===== Record excerpts
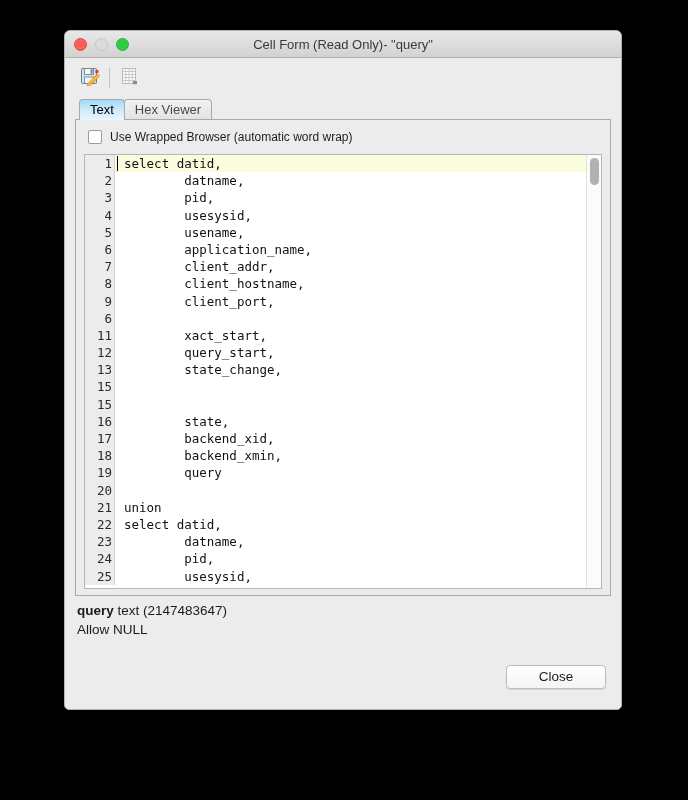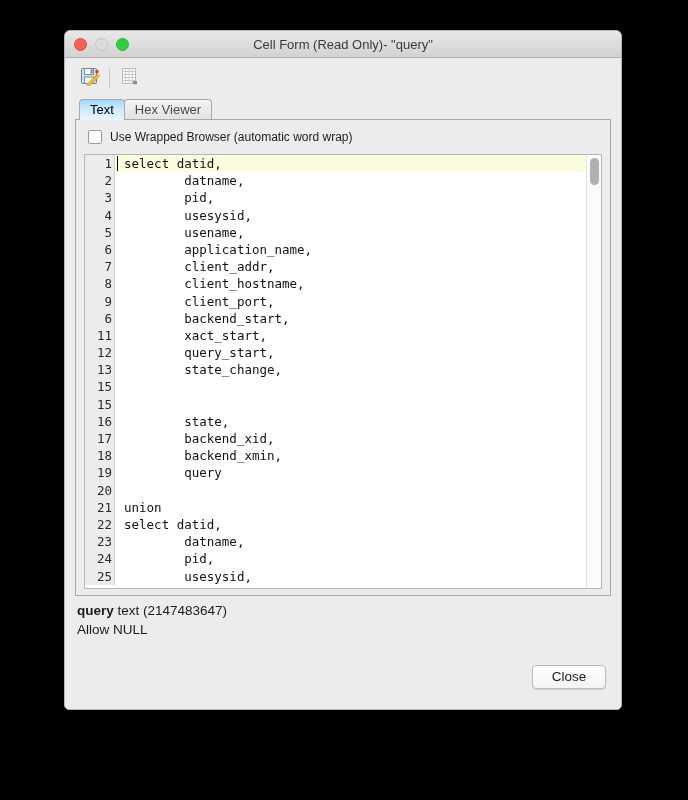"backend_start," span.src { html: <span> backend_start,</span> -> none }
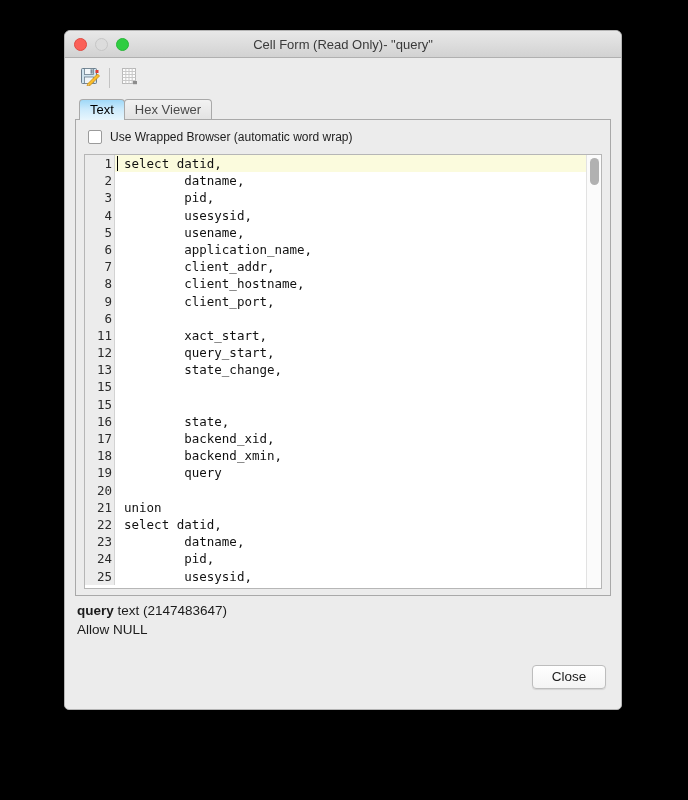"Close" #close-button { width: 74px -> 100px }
==========
===== Record excerpts
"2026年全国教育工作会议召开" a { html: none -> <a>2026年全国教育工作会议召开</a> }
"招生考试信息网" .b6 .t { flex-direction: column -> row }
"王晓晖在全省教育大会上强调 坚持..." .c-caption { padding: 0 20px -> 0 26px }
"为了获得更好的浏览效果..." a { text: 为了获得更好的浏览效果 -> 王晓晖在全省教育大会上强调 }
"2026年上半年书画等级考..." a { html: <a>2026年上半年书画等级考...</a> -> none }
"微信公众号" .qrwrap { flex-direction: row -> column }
==========
===== Record excerpts
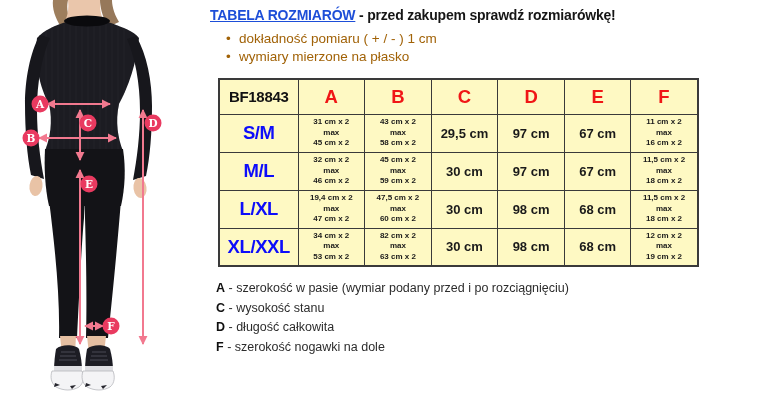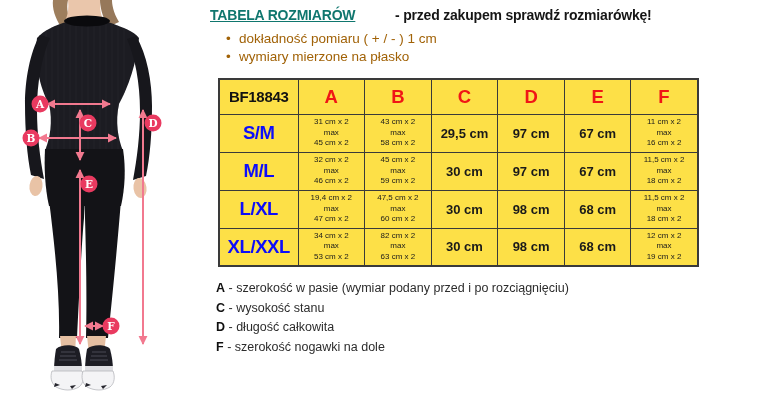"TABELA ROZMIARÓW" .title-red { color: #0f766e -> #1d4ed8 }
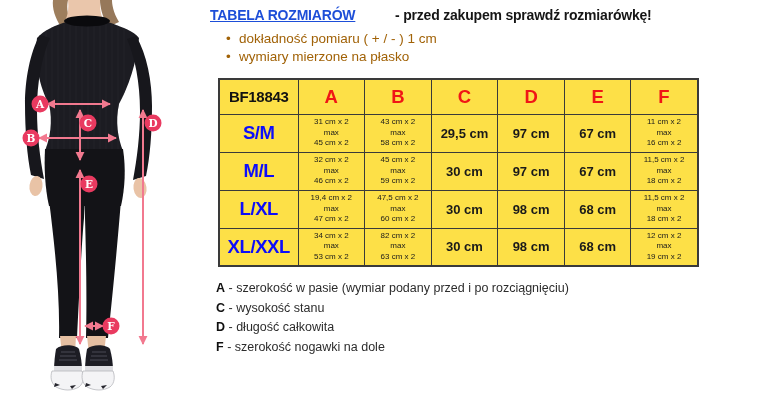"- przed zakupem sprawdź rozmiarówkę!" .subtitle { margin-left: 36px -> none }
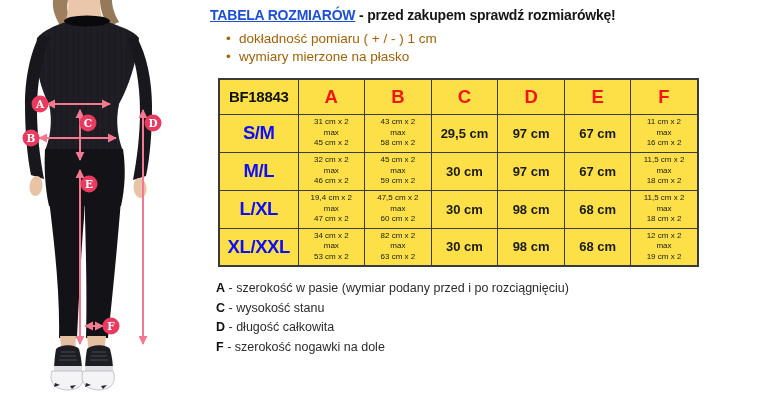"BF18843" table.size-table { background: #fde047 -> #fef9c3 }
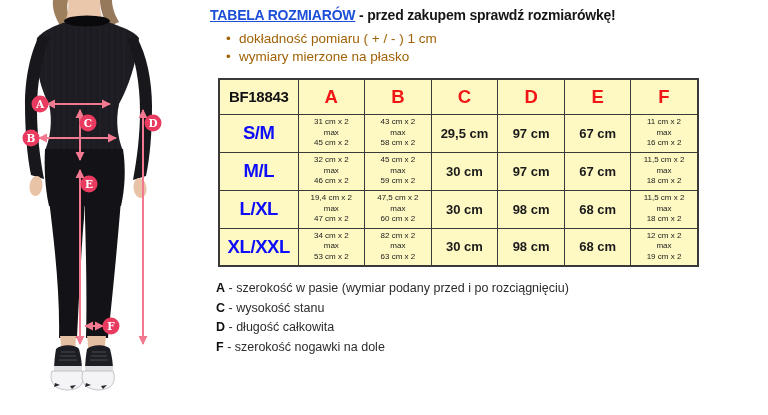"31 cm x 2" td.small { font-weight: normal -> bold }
==========
→ Task:
Begin with the line above that has "flex-direction: column ->" and continue through the line that has "flex-direction: row ->", setting each one down exactly. Stop there.

→ Exercise answer:
"招生考试信息网" .b6 .t { flex-direction: column -> row }
"王晓晖在全省教育大会上强调 坚持..." .c-caption { padding: 0 20px -> 0 26px }
"为了获得更好的浏览效果..." a { text: 为了获得更好的浏览效果 -> 王晓晖在全省教育大会上强调 }
"2026年上半年书画等级考..." a { html: <a>2026年上半年书画等级考...</a> -> none }
"微信公众号" .qrwrap { flex-direction: row -> column }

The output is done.